→ **Aim of the exercise**: Some entries follow. Reproduce exactly the lines starting at the one with "- Add support for choosing" and stopping after the one with "- Add support for changing the number".

→ **The data**:

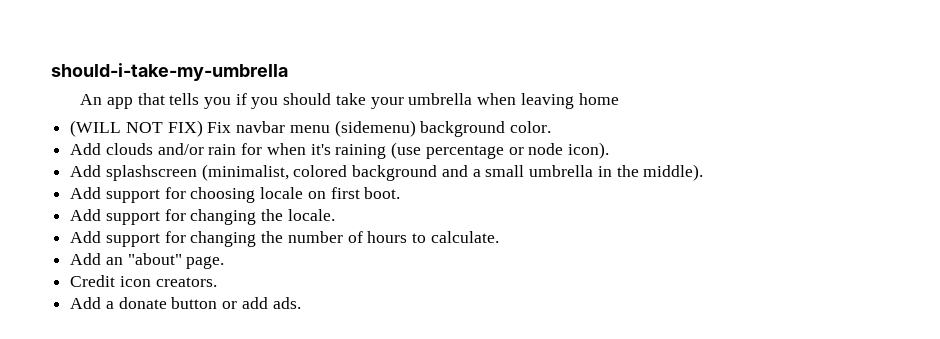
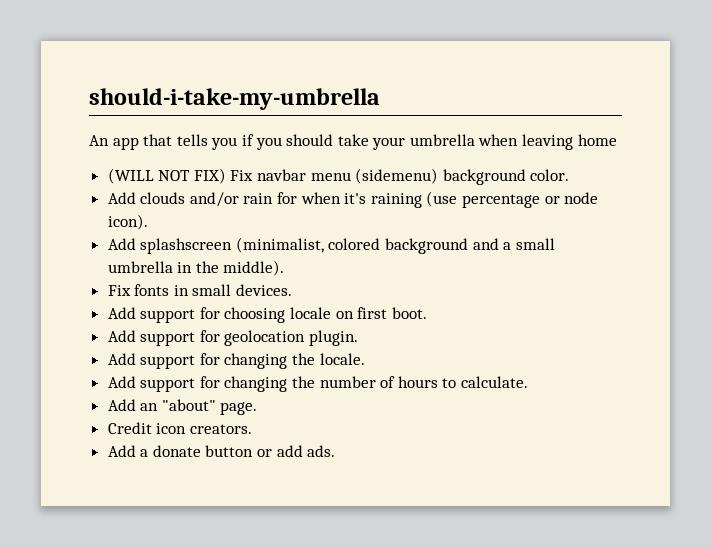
+ Fix fonts in small devices.
+ Add support for geolocation plugin.

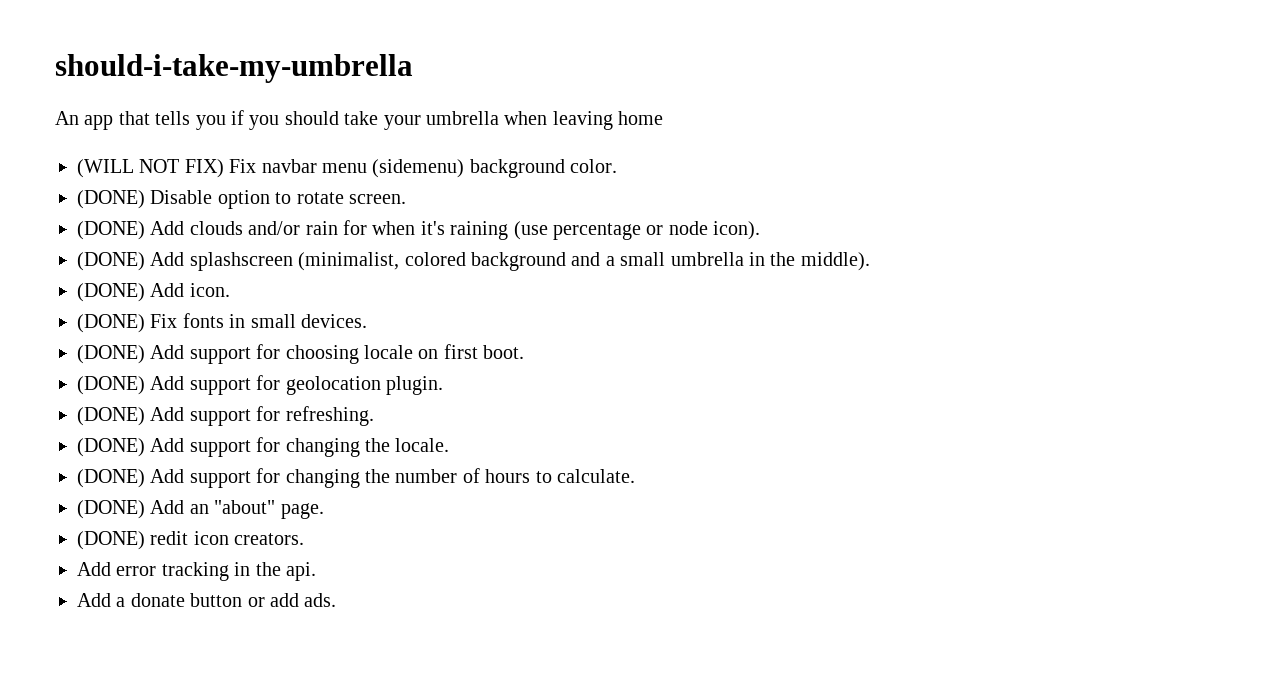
- Add clouds and/or rain for when it's raining (use percentage or node icon).
+ (DONE) Disable option to rotate screen.
+ (DONE) Add clouds and/or rain for when it's raining (use percentage or node icon).
- Add splashscreen (minimalist, colored background and a small umbrella in the middle).
+ (DONE) Add splashscreen (minimalist, colored background and a small umbrella in the middle).
- Fix fonts in small devices.
+ (DONE) Add icon.
+ (DONE) Fix fonts in small devices.
- Add support for choosing locale on first boot.
+ (DONE) Add support for choosing locale on first boot.
- Add support for geolocation plugin.
+ (DONE) Add support for geolocation plugin.
- Add support for changing the locale.
+ (DONE) Add support for refreshing.
+ (DONE) Add support for changing the locale.
- Add support for changing the number of hours to calculate.
+ (DONE) Add support for changing the number of hours to calculate.
- Add an "about" page.
+ (DONE) Add an "about" page.
- Credit icon creators.
+ (DONE) redit icon creators.
+ Add error tracking in the api.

→ **Answer section**:
- Add support for choosing locale on first boot.
+ (DONE) Add support for choosing locale on first boot.
- Add support for geolocation plugin.
+ (DONE) Add support for geolocation plugin.
- Add support for changing the locale.
+ (DONE) Add support for refreshing.
+ (DONE) Add support for changing the locale.
- Add support for changing the number of hours to calculate.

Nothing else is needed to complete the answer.